IA exige mudança cultural e novo modelo de liderança, aponta especialista
Especialista afirma que o maior desafio da IA nas empresas não é tecnológico, mas de liderança e cultura organizacional
Crédito: Reprodução A inteligência artificial deixou de ser tendência para se tornar parte da rotina das empresas.
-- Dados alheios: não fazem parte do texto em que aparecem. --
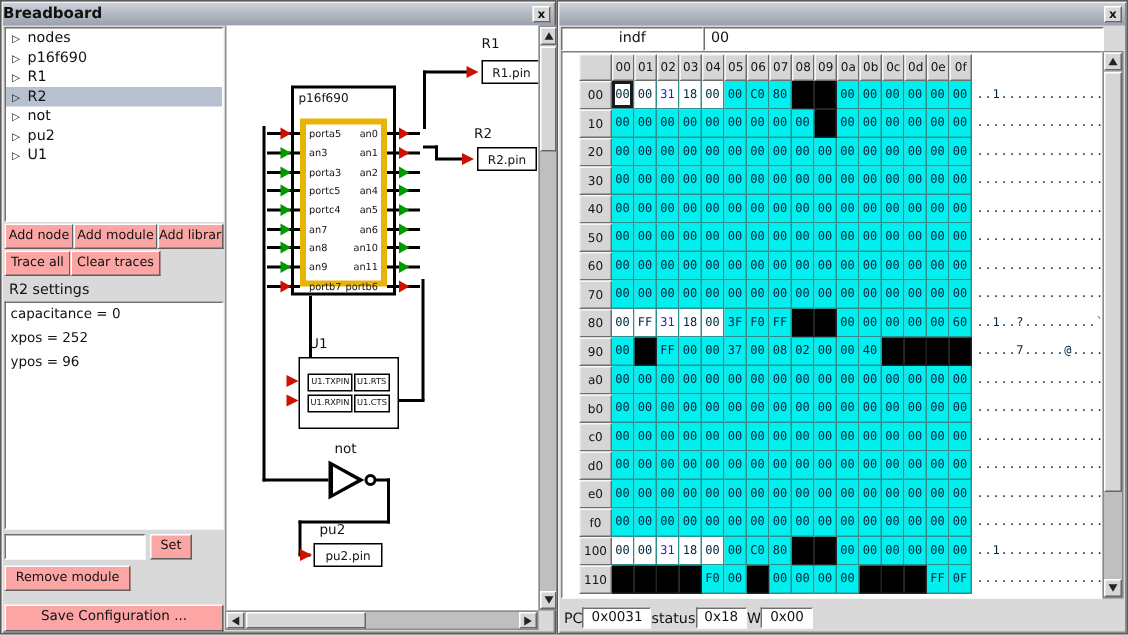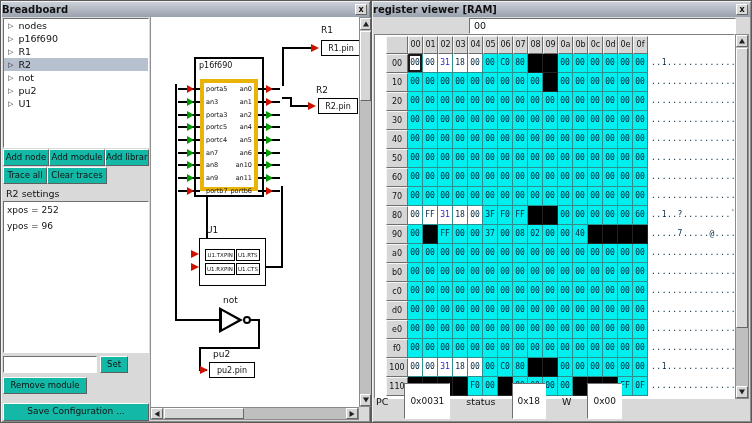--- a/index.html
+++ b/index.html
@@ -308,7 +308,6 @@
 
 <div class="window" id="rv-window">
   <div class="titlebar">
-    <span>register viewer [RAM]</span>
     <span class="close-btn">x</span>
   </div>
 

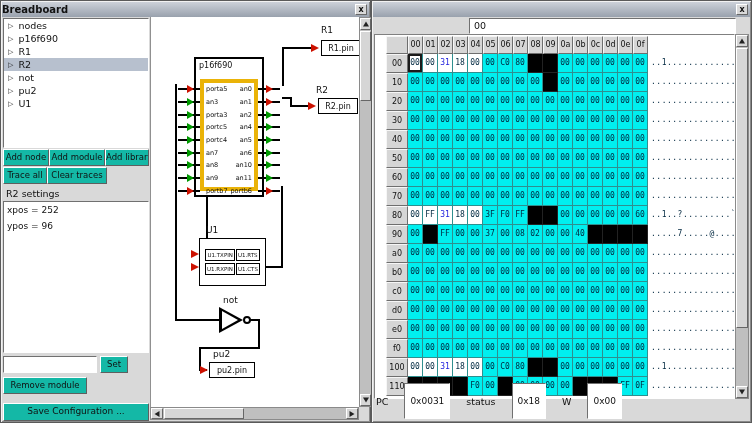--- a/index.html
+++ b/index.html
@@ -311,6 +311,7 @@
     <span class="close-btn">x</span>
   </div>
 
+  <div class="sunken" id="rv-entry-name">indf</div>
   <div class="sunken" id="rv-entry-value">00</div>
 
   <div id="sheet-bg">

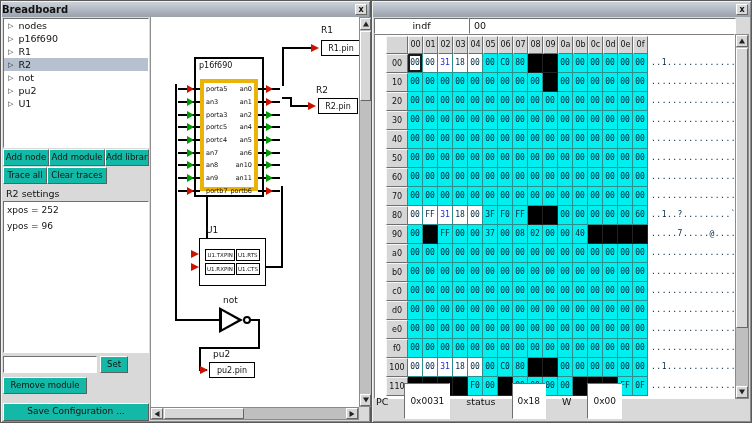--- a/index.html
+++ b/index.html
@@ -17,7 +17,7 @@
   .close-btn { position:absolute; right:2px; top:2px; width:12px; height:11px; background:#d9d9d9;
                border:1px solid; border-color:#fff #666 #666 #fff; font-size:8px; line-height:9px; text-align:center; }
 
-  .btn { position:absolute; background:#14b8a6; border:1px solid; border-color:#fff #5f5f5f #5f5f5f #fff;
+  .btn { position:absolute; background:#fca5a5; border:1px solid; border-color:#fff #5f5f5f #5f5f5f #fff;
          font-size:8.5px; line-height:15px; text-align:center; white-space:nowrap; overflow:hidden; }
   .sunken { background:#fff; border:1px solid; border-color:#707070 #fff #fff #707070; }
 

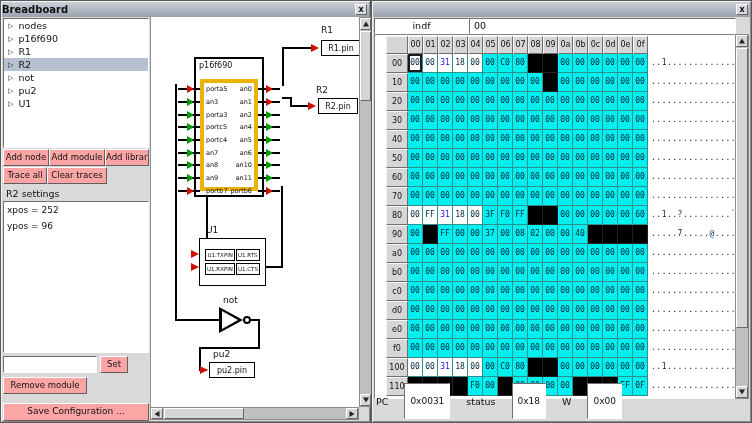--- a/index.html
+++ b/index.html
@@ -149,6 +149,7 @@
 
   <div id="settings-title">R2 settings</div>
   <div id="attrs">
+      <div class="attr-line">capacitance = 0</div>
       <div class="attr-line">xpos = 252</div>
       <div class="attr-line">ypos = 96</div>
     </div>

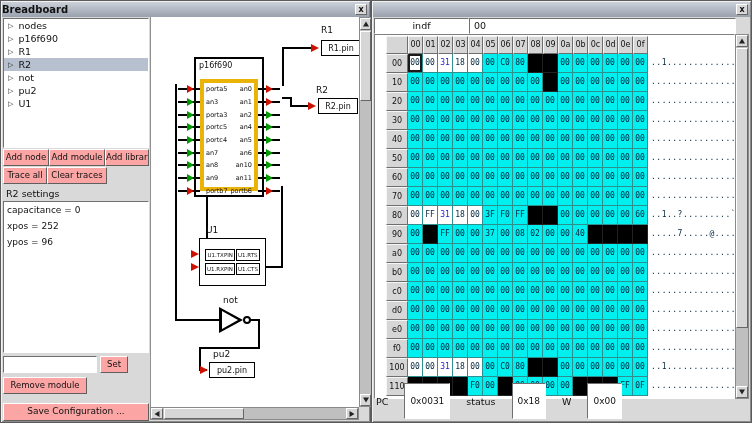--- a/index.html
+++ b/index.html
@@ -97,7 +97,7 @@
   .cell.cursor { box-shadow: inset 0 0 0 2px #1a1a1a; }
   .acell { width:88px; flex:none; font-family:"DejaVu Sans Mono","Liberation Mono",monospace; font-size:8px;
            line-height:18px; color:#002840; padding-left:3px; letter-spacing:0.5px; white-space:pre; overflow:hidden; }
-  #rv-status { position:absolute; left:4px; bottom:3px; display:flex; align-items:center; gap:16px; font-size:9.5px; }
+  #rv-status { position:absolute; left:4px; bottom:3px; display:flex; align-items:center; gap:0; font-size:9.5px; }
   .status-box { background:#fff; border:1px solid; border-color:#707070 #fff #fff #707070;
                 font-size:9px; padding:12px 5px; min-width:30px; }
 </style>

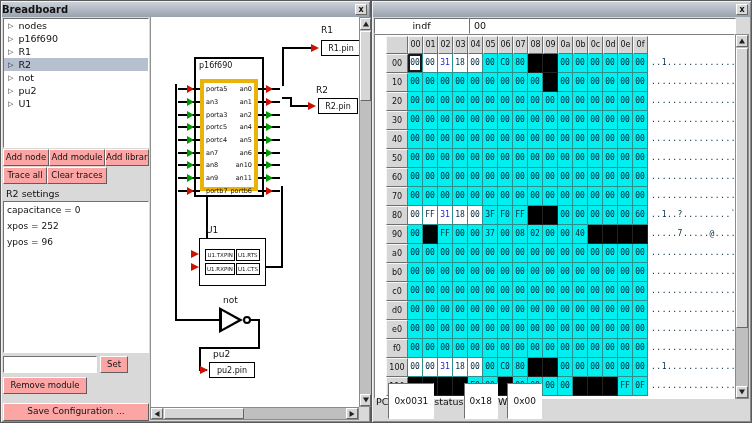--- a/index.html
+++ b/index.html
@@ -99,7 +99,7 @@
            line-height:18px; color:#002840; padding-left:3px; letter-spacing:0.5px; white-space:pre; overflow:hidden; }
   #rv-status { position:absolute; left:4px; bottom:3px; display:flex; align-items:center; gap:0; font-size:9.5px; }
   .status-box { background:#fff; border:1px solid; border-color:#707070 #fff #fff #707070;
-                font-size:9px; padding:12px 5px; min-width:30px; }
+                font-size:9px; padding:1px 5px; min-width:30px; }
 </style>
 </head>
 <body>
No entanto, apesar do avanço acelerado e do aumento nos investimentos, ainda são poucas as organizações que conseguem transformar a tecnologia em ganhos reais de produtividade, eficiência e vantagem competitiva.
Segundo especialistas, o problema não está na ferramenta, mas na forma como ela é conduzida dentro das corporações.
Embora o investimento em IA tenha crescido significativamente nos últimos anos, muitas empresas enfrentam dificuldades para integrar a tecnologia às decisões estratégicas, à cultura organizacional e à gestão de pessoas. O resultado é um cenário recorrente: automação sem impacto prático, excesso de dados sem direcionamento claro e equipes inseguras diante das mudanças.
Para Suzana Oliveira, especialista em liderança, desenvolvimento de negócios e transformação organizacional, a inteligência artificial está redefinindo o papel do líder nas empresas.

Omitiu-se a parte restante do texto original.